Edward sudah tidak tahan. Dia sudah cukup sabar namun Ramon tetap membicarakan hal-hal yang membuatnya marah. Dia menghembuskan napas panjang kemudian menarik kerah baju Ramon ke atas dengan satu tanganya.
"Bisa kah kau tutup mulutmu?!" Tanya Edward dengan nada rendah dan marah. Urat-urat di tangannya terlihat jelas. "Jangan campuri apapun yang bukan menjadi urusanmu."
Edward menghempaskan tubuh Ramon ke arah dinding dengan cukup keras. Ramon meringis sambil memegangi pinggangnya.
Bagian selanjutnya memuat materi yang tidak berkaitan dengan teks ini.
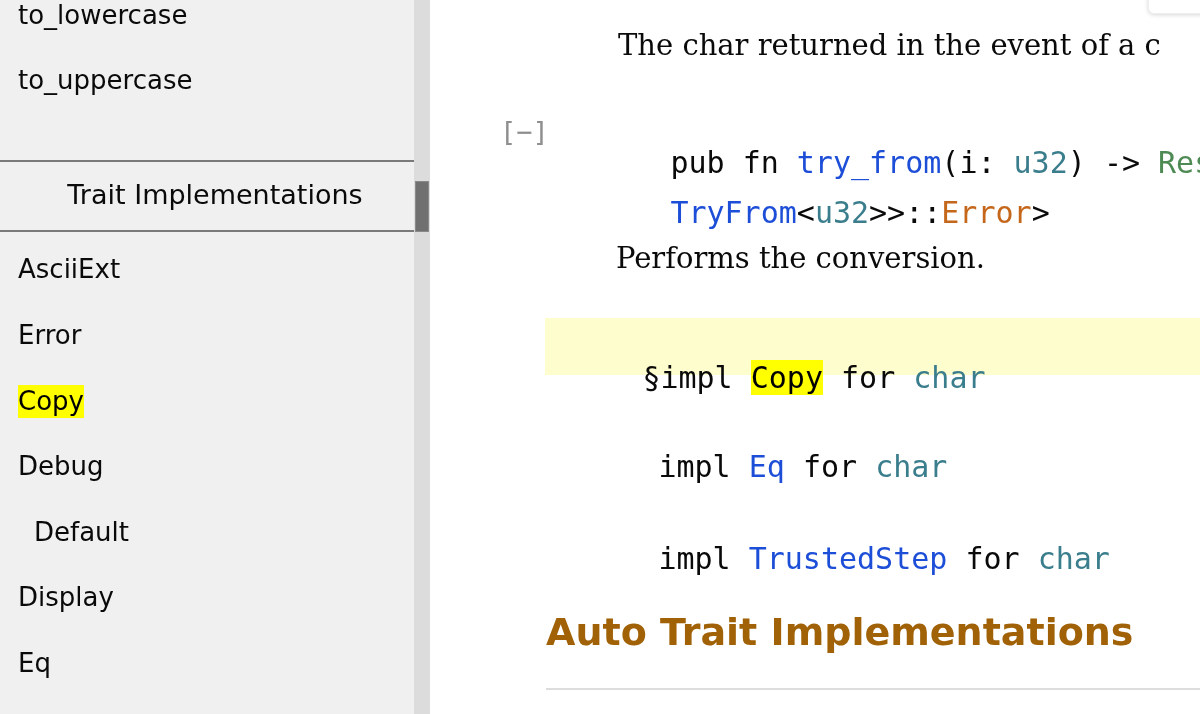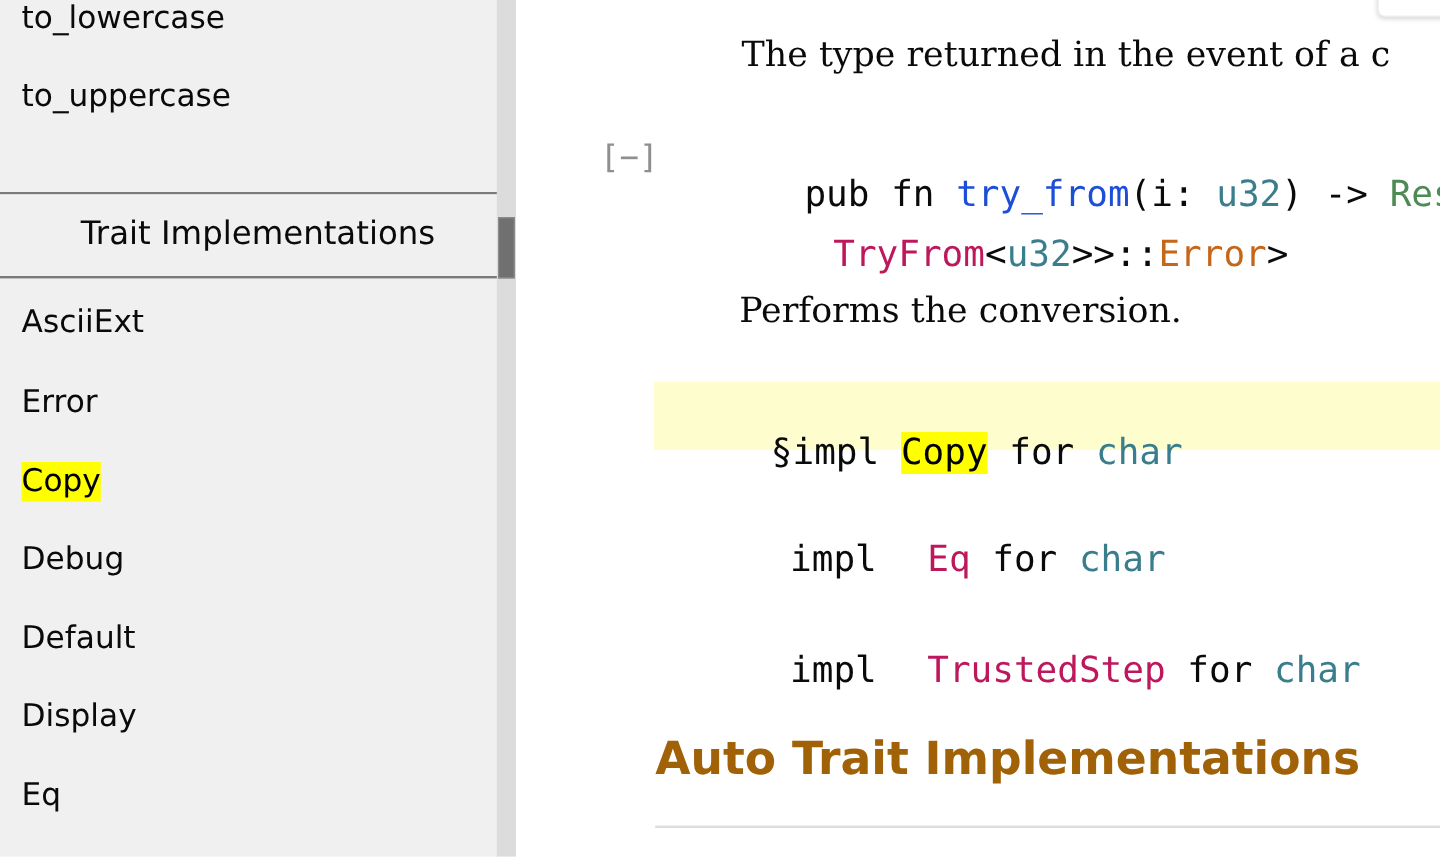"The type returned in the" div.prose { text: type -> char }
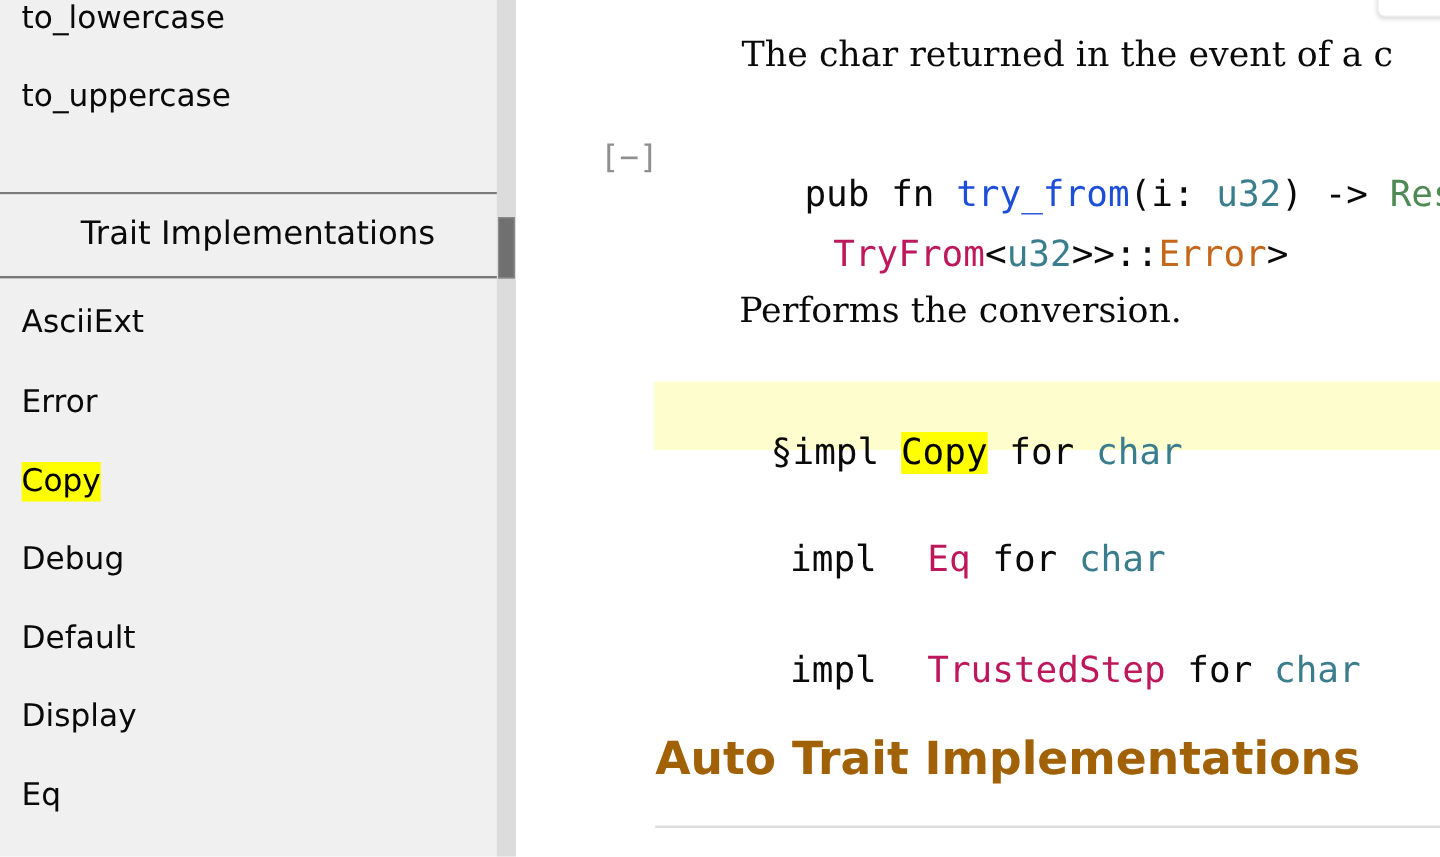"TryFrom" .c-trait { color: #be185d -> #1d4ed8; margin-left: 24px -> none }
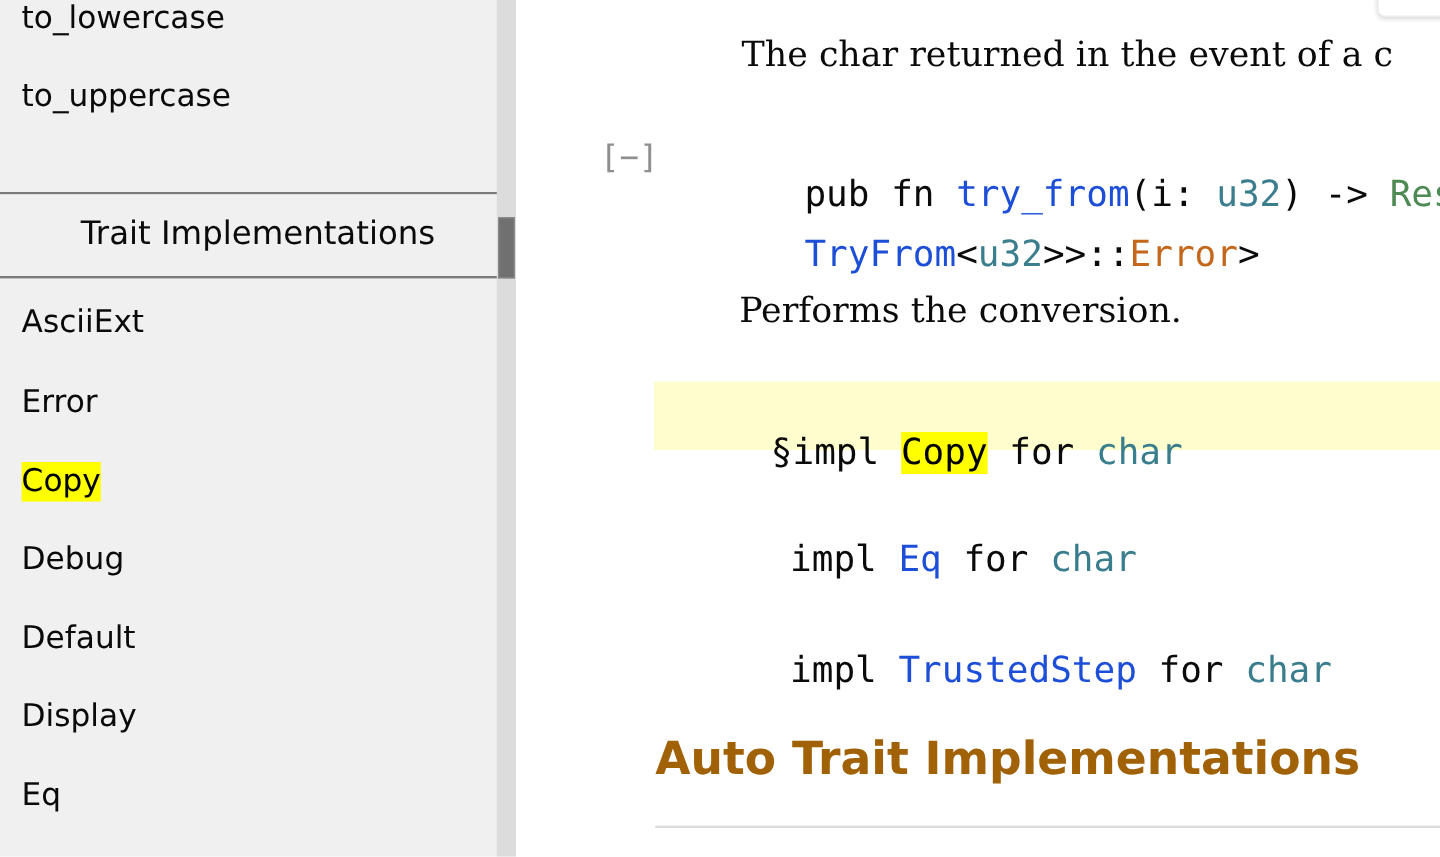"Default" a.side-link { margin-left: none -> 16px }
Edward tidak akan peduli, sekalipun Ramon harus kehilangan nyawa ditangannya. Mulutnya terlalu lancang. Dan pria brengsek itu sudah berhasil membuat sisi depresi Edward yang belakang ini terpendam kembali muncul pada dirinya. Brengsek.
"Kau akan menyesal melakukan ini padaku, Edward!"
Tanpa ingin peduli ancaman apapun yang Ramon lontarkan untuknya, Edward tetap melangkah menuju ruangannya. Beberapa karyawan menyapanya ramah tapi Edward tidak bisa menyembunyikan aura kemarahannya. Saat ini dia hanya ingin menghancurkan benda apapun yang ada di sekitarnya sebagai ganti karena dia tidak bisa menghabisi Ramon.
Setibanya ia di ruang kerjanya, Edward langsung melempar berkas yang ia bawa ke arah dinding. Seketika kertas-kertas itu berhamburan di lantai. Edward berjalan ke arah mejanya, mengambil vas bunga lalu melemparnya ke arah dinding.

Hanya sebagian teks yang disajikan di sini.